The preservation of laiklik is of the utmost importance to the many Turks who associate religion in public life with the Islamic Ottoman regime and see it as a threat to the modern democratic Turkish state. For many years Turkey has pursued a policy of assertive secularism with laws arguably more restrictive than those in France. Women who wore headscarves were prohibited from attending university or working as any kind of civil servant, from MP to teacher. Teaching the Qur’an to students under the age of fifteen was banned. When applying to university, graduates of state Islamic schools, (private faith schools are illegal), were automatically given a lower coefficient when calculating their exam scores. Radical secularism was just as much a fundamental part of Turkish identity for many in the country as it is for the French. It is this parallel that makes Erdoğan uncomfortable.

Erdoğan’s conservative, Islamic-rooted AKP party has been in power since 2002 and has pushed as much as possible away from this side of Turkish society. It has uprooted many features of the secular state, in order to achieve his goal of raising a “pious generation” that will “work for the construction of a new civilisation”. The ‘Headscarf Ban’ was revoked in 2012 and the President has massively expanded Islamic state education with the percentage of Turkish students attending these religious schools rising from 4% in 2012 to almost 12% in 2018. Earlier this year the Hagia Sophia was officially reverted back to a mosque; a 1,483 year old building that has flipped-flopped between mosque and church over the centuries, and one which Atatük had ordered to be converted into a museum, symbolising that this religious tug-of-war had been laid to rest. July’s opulent conversion ceremony was broadcast on national television, not making light of the symbolic significance of this moment, and Erdoğan’s intentions to unravel Turkey’s secular status.
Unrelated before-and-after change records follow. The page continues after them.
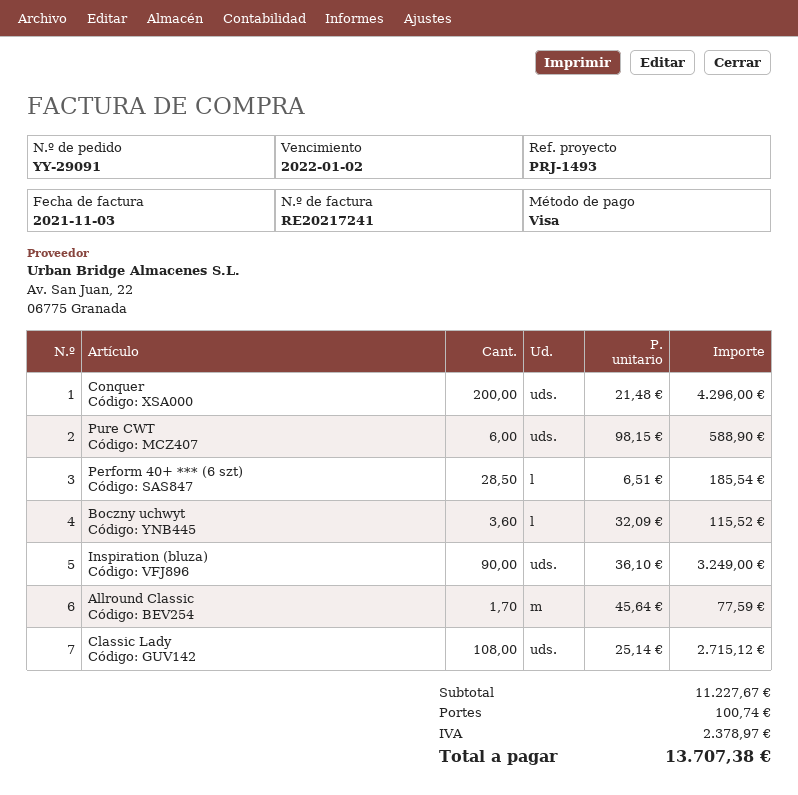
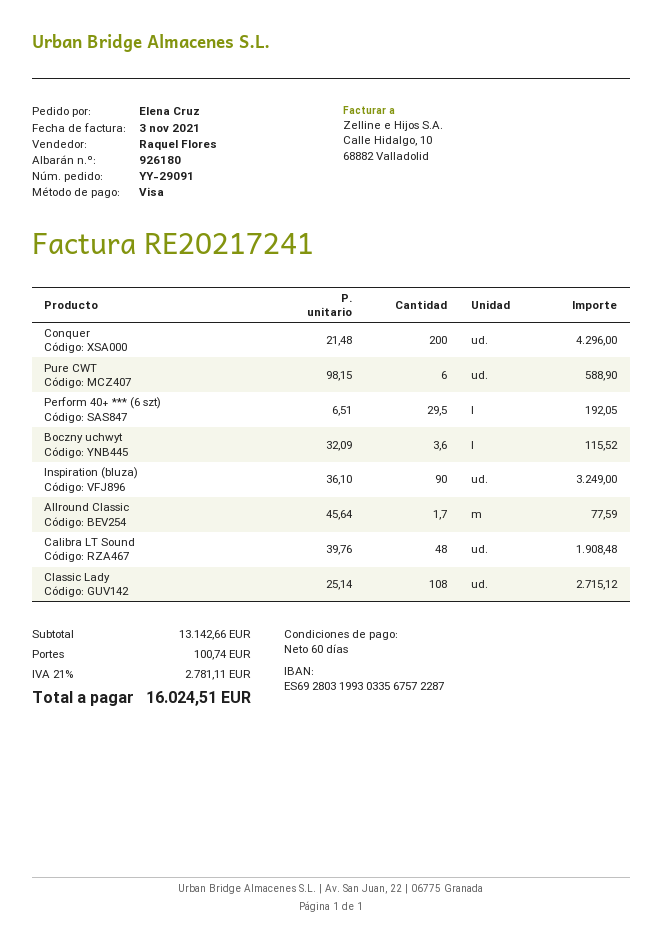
Perform 40+ *** (6 szt): 28.5 x 6.51 = 185.54 -> 29.5 x 6.51 = 192.05
Calibra LT Sound: none -> 48 x 39.76 = 1908.48
subtotal: 11227.67 -> 13142.66
tax: 2378.97 -> 2781.11
total: 13707.38 -> 16024.51

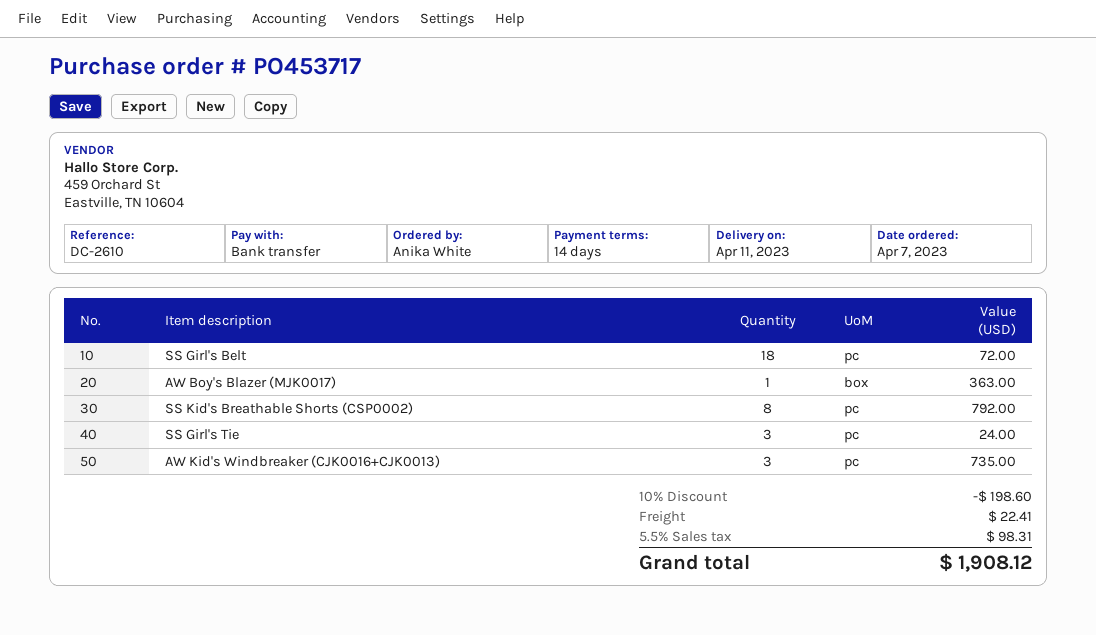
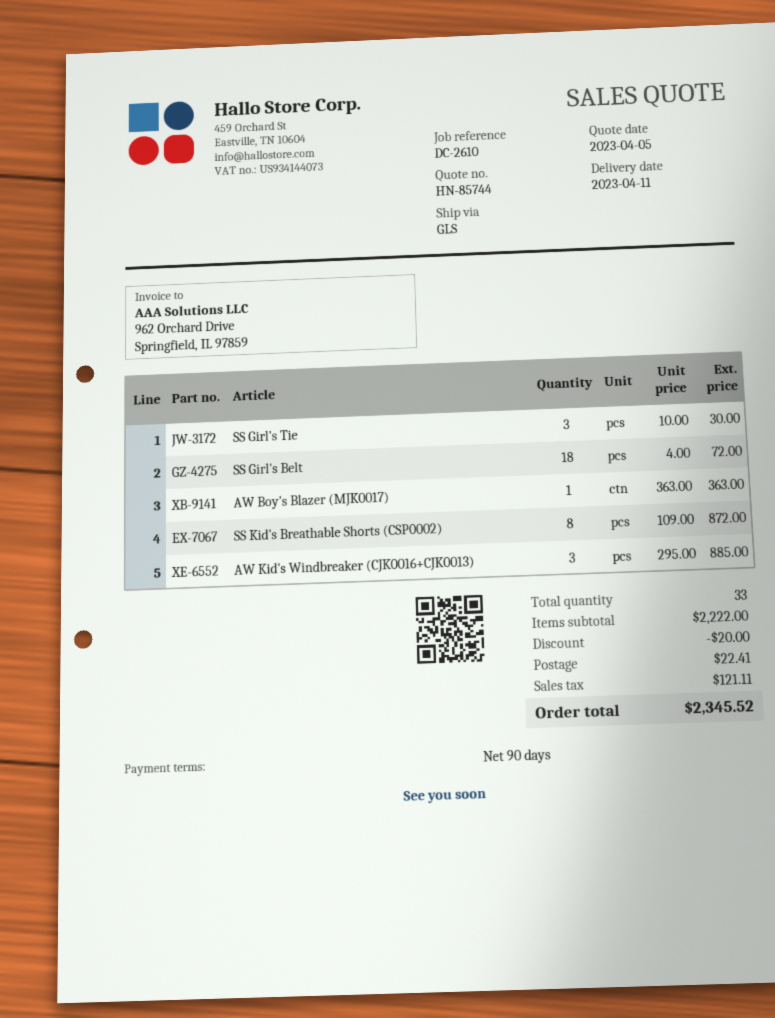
payment terms: 14 days -> 90 days
SS Kid's Breathable Shorts (CSP0002): 8 for 792.00 -> 8 for 872.00
SS Girl's Tie: 3 for 24.00 -> 3 for 30.00
AW Kid's Windbreaker (CJK0016+CJK0013): 3 for 735.00 -> 3 for 885.00
discount: 198.60 -> 20.00
tax: 98.31 -> 121.11
total: 1908.12 -> 2345.52

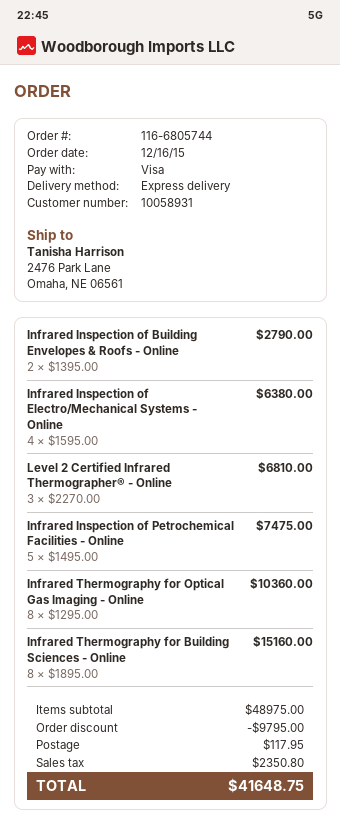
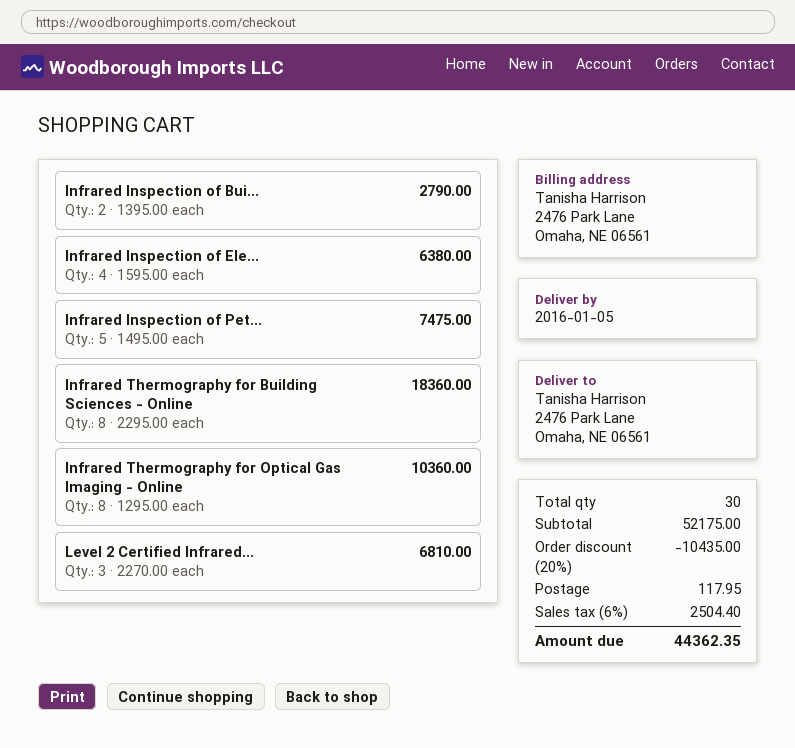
Infrared Thermography for Building Sciences - Online: 8 x 1895.00 = 15160.00 -> 8 x 2295.00 = 18360.00
subtotal: 48975.00 -> 52175.00
discount: 9795.00 -> 10435.00
tax: 2350.80 -> 2504.40
total: 41648.75 -> 44362.35

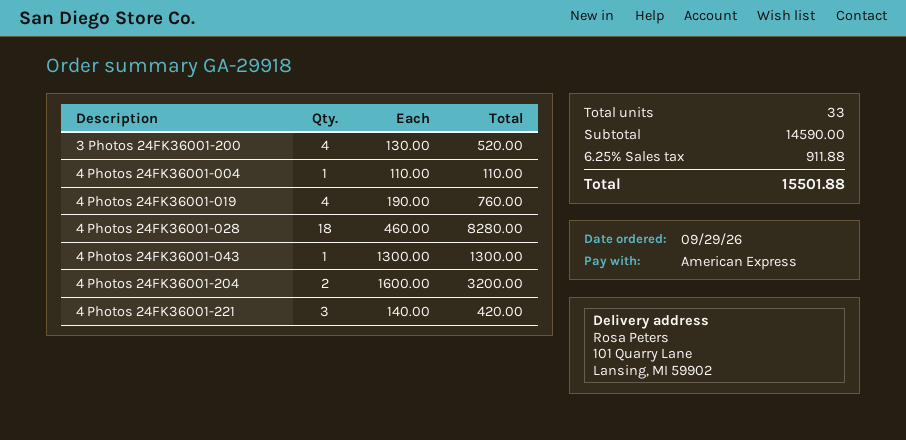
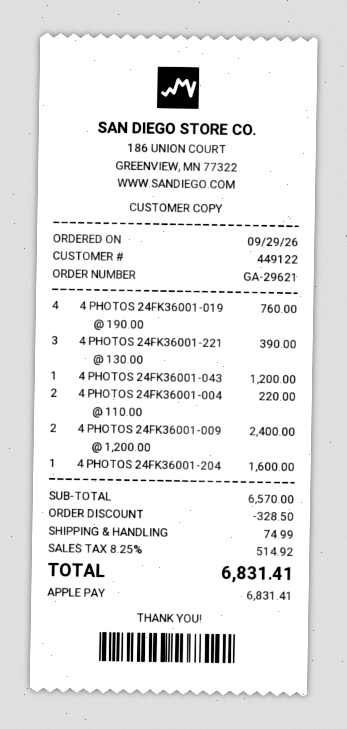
order number: GA-29918 -> GA-29621
payment method: American Express -> Apple Pay
3 Photos 24FK36001-200: 4 x 130.00 = 520.00 -> none
4 Photos 24FK36001-004: 1 x 110.00 = 110.00 -> 2 x 110.00 = 220.00
4 Photos 24FK36001-028: 18 x 460.00 = 8280.00 -> none
4 Photos 24FK36001-043: 1 x 1300.00 = 1300.00 -> 1 x 1200.00 = 1200.00
4 Photos 24FK36001-204: 2 x 1600.00 = 3200.00 -> 1 x 1600.00 = 1600.00
4 Photos 24FK36001-221: 3 x 140.00 = 420.00 -> 3 x 130.00 = 390.00
4 PHOTOS 24FK36001-009: none -> 2 x 1200.00 = 2400.00
subtotal: 14590.00 -> 6570.00
discount: none -> 328.50
shipping: none -> 74.99
tax: 6.25% = 911.88 -> 8.25% = 514.92
total: 15501.88 -> 6831.41

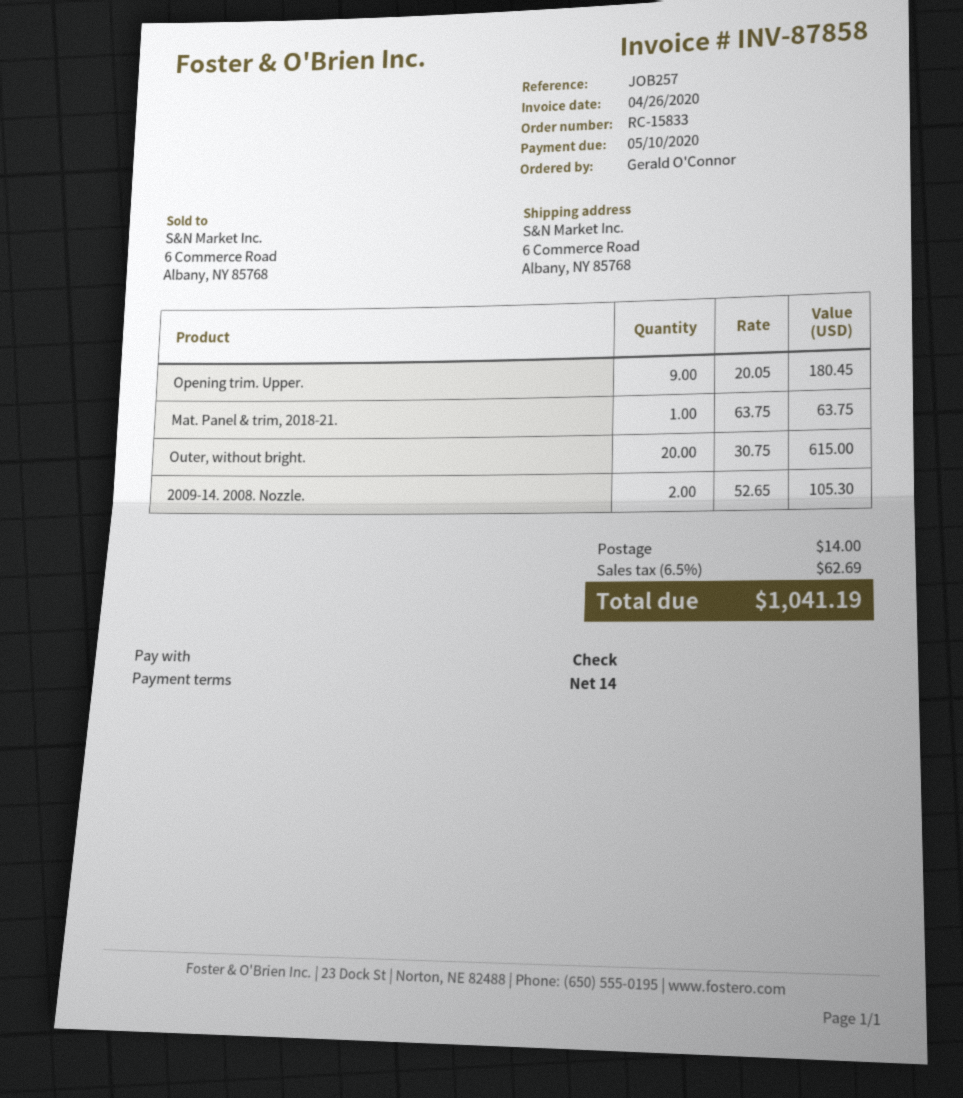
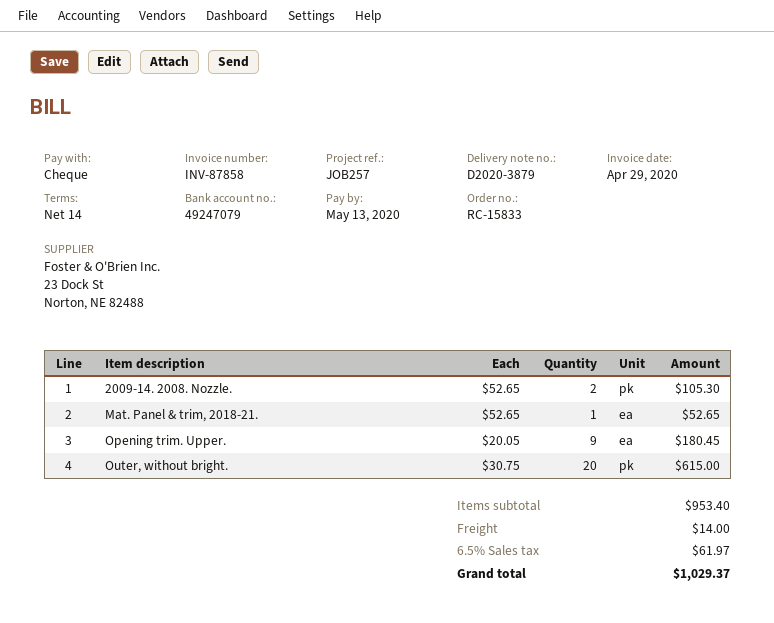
invoice date: 2020-04-26 -> 2020-04-29
due date: 2020-05-10 -> 2020-05-13
Mat. Panel & trim, 2018-21.: 1 x 63.75 = 63.75 -> 1 x 52.65 = 52.65
tax: 6.5% = 62.69 -> 6.5% = 61.97
total: 1041.19 -> 1029.37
It is for this reason that Erdoğan has been so quick to capitalise on France’s renewed cries for a strengthening of French laïcité. What better way to discredit the legitimacy of a Turkish secularism than to stir up outrage at the nation that inspired it? While there is room for valid criticism of Macron’s rhetoric, Erdoğan is undoubtedly aware of this political goal-scoring opportunity. If he can provoke anger at the French ‘obsession’ with laïcité, there is surely stronger ground to criticise those who fiercely protect laiklik, enabling him to further roll back the influence of secularism in Turkey. It is a denunciation of Atatük’s aspiration for a modernised, secular Republic by proxy. Interestingly enough, an assertive stance on secularism which is fiercely protected by many in society is only one of the many pieces of political culture that the Turks share with the French. The two nations are also united by a love of political satire and caricature. While a caricature of Prophet Mohammed would certainly never make it to print in Turkey, just as in France the satirisation of political figures has been one of the art forms held most dear by the Turkish people — and most despised by President Erdoğan. Since coming to power, the President has launched countless legal battles against satirists for ‘publicly humiliating him’ with unflattering cartoons and banned distribution of an edition of political comic LeMan following the coup attempt of 2016. What is often labelled by foreigners as a ‘uniquely French obsession’ with both political satire and secularism that is impossible for outsiders to understand, is in fact almost perfectly mirrored and understood in Turkish society. It is for this reason that Macron’s declaration that France “will not give up the caricatures”, just as they will never give up their proud laic stance in general, is simply too dangerous for Erdoğan to dismiss quietly.